# Problem to solve:
Lift out all lines below that contain "center".

# Stored data:
⁂

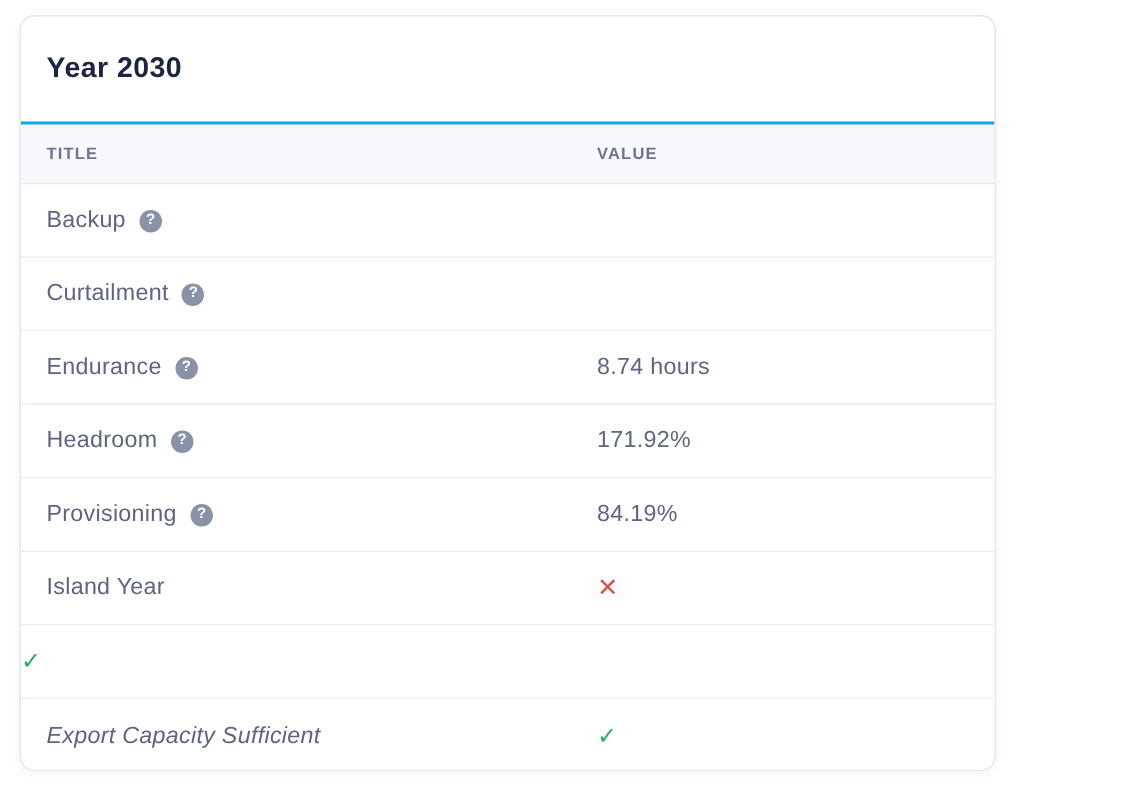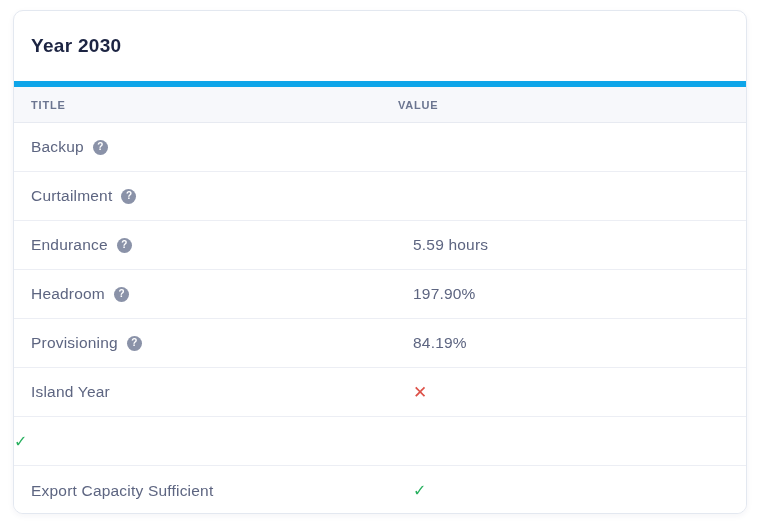--- a/index.html
+++ b/index.html
@@ -12,7 +12,7 @@
   .card {
     position: absolute;
     left: 13px; top: 10px;
-    width: 734px; height: 504px;
+    width: 651px; height: 504px;
     background: #ffffff;
     border: 1px solid #e3e8f0;
     border-radius: 10px;

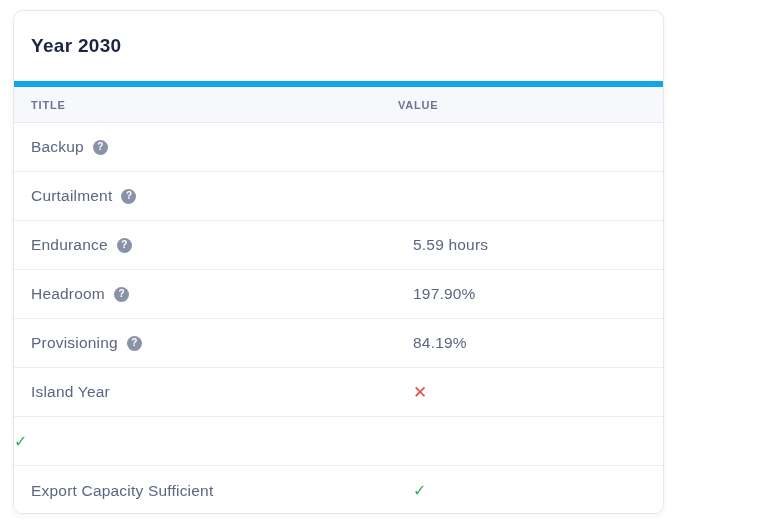--- a/index.html
+++ b/index.html
@@ -34,7 +34,7 @@
   .thead {
     height: 42px;
     background: #f7f8fb;
-    border-top: 6px solid #0ea5e9;
+    border-top: 2px solid #0ea5e9;
     border-bottom: 1px solid #e7eaf1;
     display: grid;
     grid-template-columns: 384px 1fr;

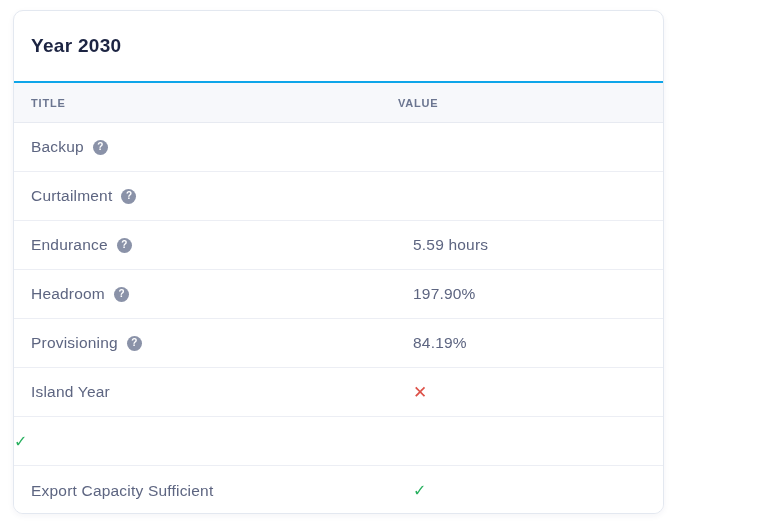--- a/index.html
+++ b/index.html
@@ -55,7 +55,6 @@
     align-items: center;
     border-bottom: 1px solid #eceef4;
     background: #ffffff;
-    gap: 15px;
   }
   .tbody .row:last-child { border-bottom: none; }
   .cell { display: flex; align-items: center; }

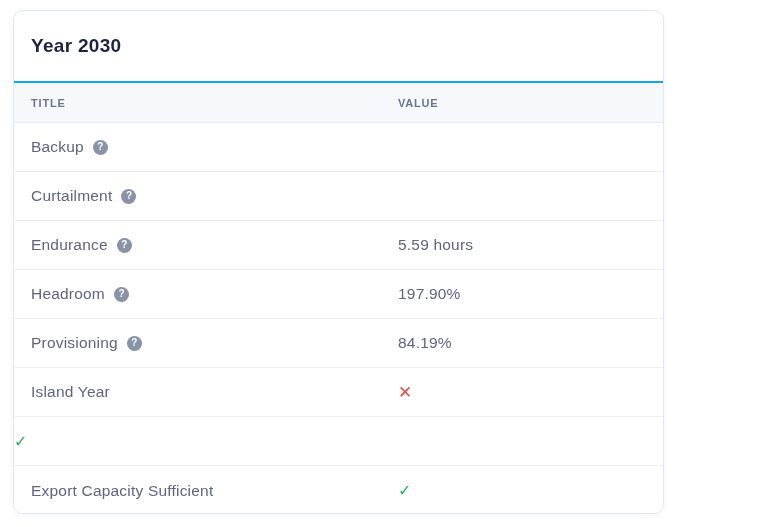--- a/index.html
+++ b/index.html
@@ -119,7 +119,7 @@
       <span class="help" style="background: rgb(138, 146, 168);">?</span>
     </div>
     <div class="cell col-b">
-      <span class="row-value">5.59 hours</span>
+      <span class="row-value">8.74 hours</span>
     </div>
   </div>
 

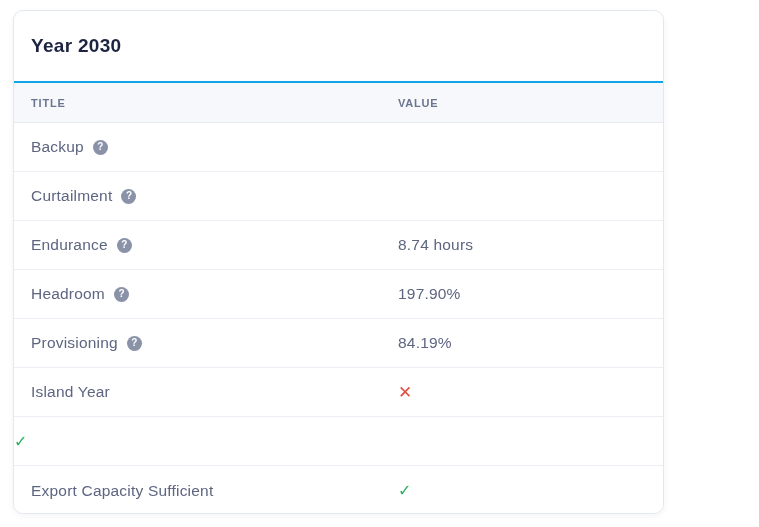--- a/index.html
+++ b/index.html
@@ -129,7 +129,7 @@
       <span class="help" style="background: rgb(138, 146, 168);">?</span>
     </div>
     <div class="cell col-b">
-      <span class="row-value">197.90%</span>
+      <span class="row-value">171.92%</span>
     </div>
   </div>
 

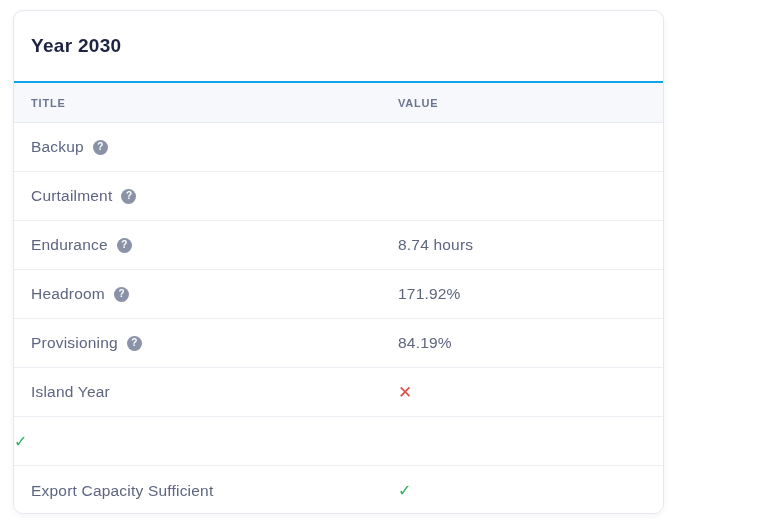--- a/index.html
+++ b/index.html
@@ -56,7 +56,7 @@
     border-bottom: 1px solid #eceef4;
     background: #ffffff;
   }
-  .tbody .row:last-child { border-bottom: none; }
+  .tbody .row:last-child { border-bottom: none; font-style: italic; }
   .cell { display: flex; align-items: center; }
   .row-title, .row-value {
     font-size: 15.5px;

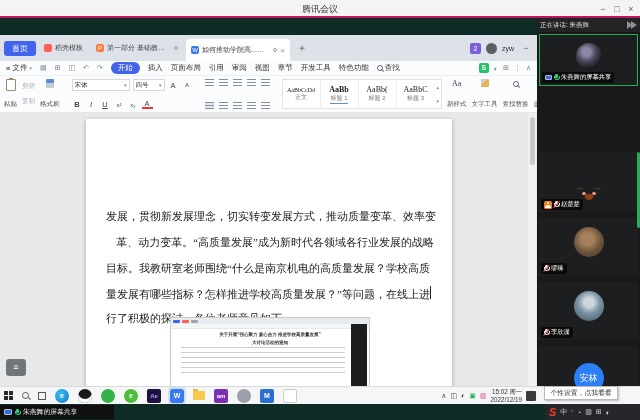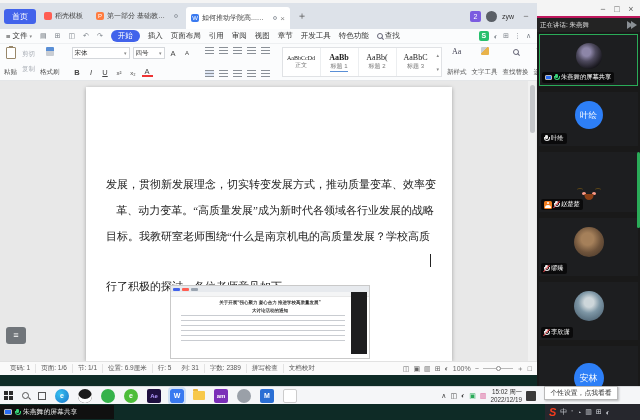--- a/index.html
+++ b/index.html
@@ -15,7 +15,7 @@
   .win-ctl{font-size:9px;color:#666;width:14px;text-align:center;line-height:18px;}
 
   
-  .wps{left:0;top:3px;width:537px;height:368px;background:#14532d;}
+  .wps{left:0;top:35px;width:537px;height:368px;background:#14532d;}
   .tabbar{left:0;top:0;width:537px;height:26px;background:#dde2e9;display:flex;align-items:center;padding:0 4px;gap:3px;}
   .home-btn{background:#4263eb;color:#fff;font-size:8px;border-radius:3px;padding:2px 8px;}
   .tab{display:flex;align-items:center;gap:3px;font-size:7px;color:#444;padding:3px 5px;border-radius:3px 3px 0 0;max-width:96px;white-space:nowrap;overflow:hidden;}

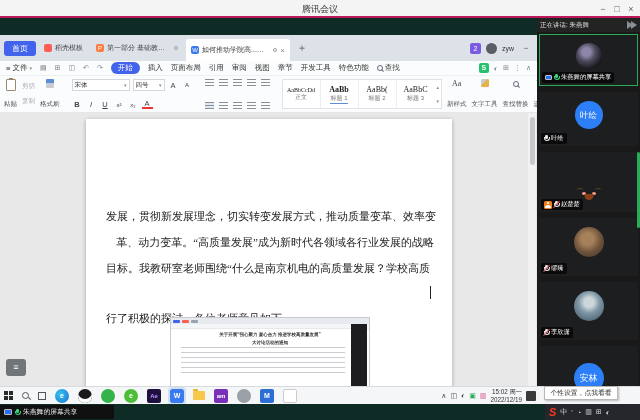--- a/index.html
+++ b/index.html
@@ -389,13 +389,6 @@
       </span>
     </div>
 
-    <div class="tile" style="top:74px;height:54px;">
-      <span class="avatar text" style="width:28px;height:28px;font-size:8.5px;line-height:28px;">叶绘</span>
-      <span class="name-tag">
-        <span class="ic-mic mic-white"></span>
-        <span class="tag-text">叶绘</span>
-      </span>
-    </div>
 
     <div class="tile" style="top:134px;height:60px;">
       <span class="avatar emoji-face" style="width:32px;height:32px;">

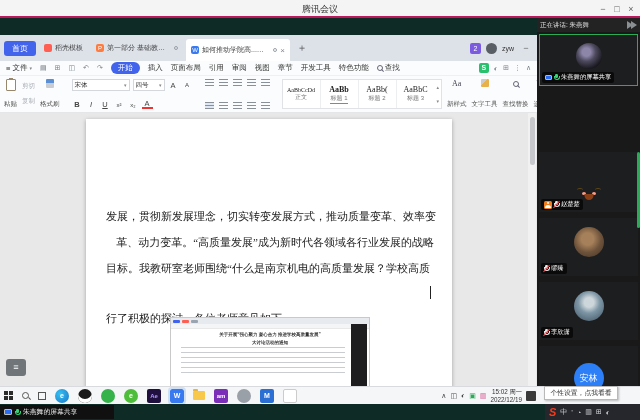--- a/index.html
+++ b/index.html
@@ -323,6 +323,7 @@
         <div class="doc-line" style="top:90px;">发展，贯彻新发展理念，切实转变发展方式，推动质量变革、效率变</div>
         <div class="doc-line" style="top:116px;text-align:right;">革、动力变革。“高质量发展”成为新时代各领域各行业发展的战略</div>
         <div class="doc-line" style="top:142px;">目标。我教研室老师围绕“什么是南京机电的高质量发展？学校高质</div>
+        <div class="doc-line" style="top:168px;">量发展有哪些指标？怎样推进学校高质量发展？”等问题，在线上进</div>
         <div class="doc-line" style="top:192px;">行了积极的探讨，各位老师意见如下</div>
         <div class="caret" style="left:344px;top:167px;"></div>
         <div class="embed">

⁂

# Solution to this exercise:
     align-items: center;
   .cell { display: flex; align-items: center; }
   .cell { display: flex; align-items: center; }
   .win-ctl{font-size:9px;color:#666;width:14px;text-align:center;line-height:18px;}
   .tabbar{left:0;top:0;width:537px;height:26px;background:#dde2e9;display:flex;align-items:center;padding:0 4px;gap:3px;}
   .tab{display:flex;align-items:center;gap:3px;font-size:7px;color:#444;padding:3px 5px;border-radius:3px 3px 0 0;max-width:96px;white-space:nowrap;overflow:hidden;}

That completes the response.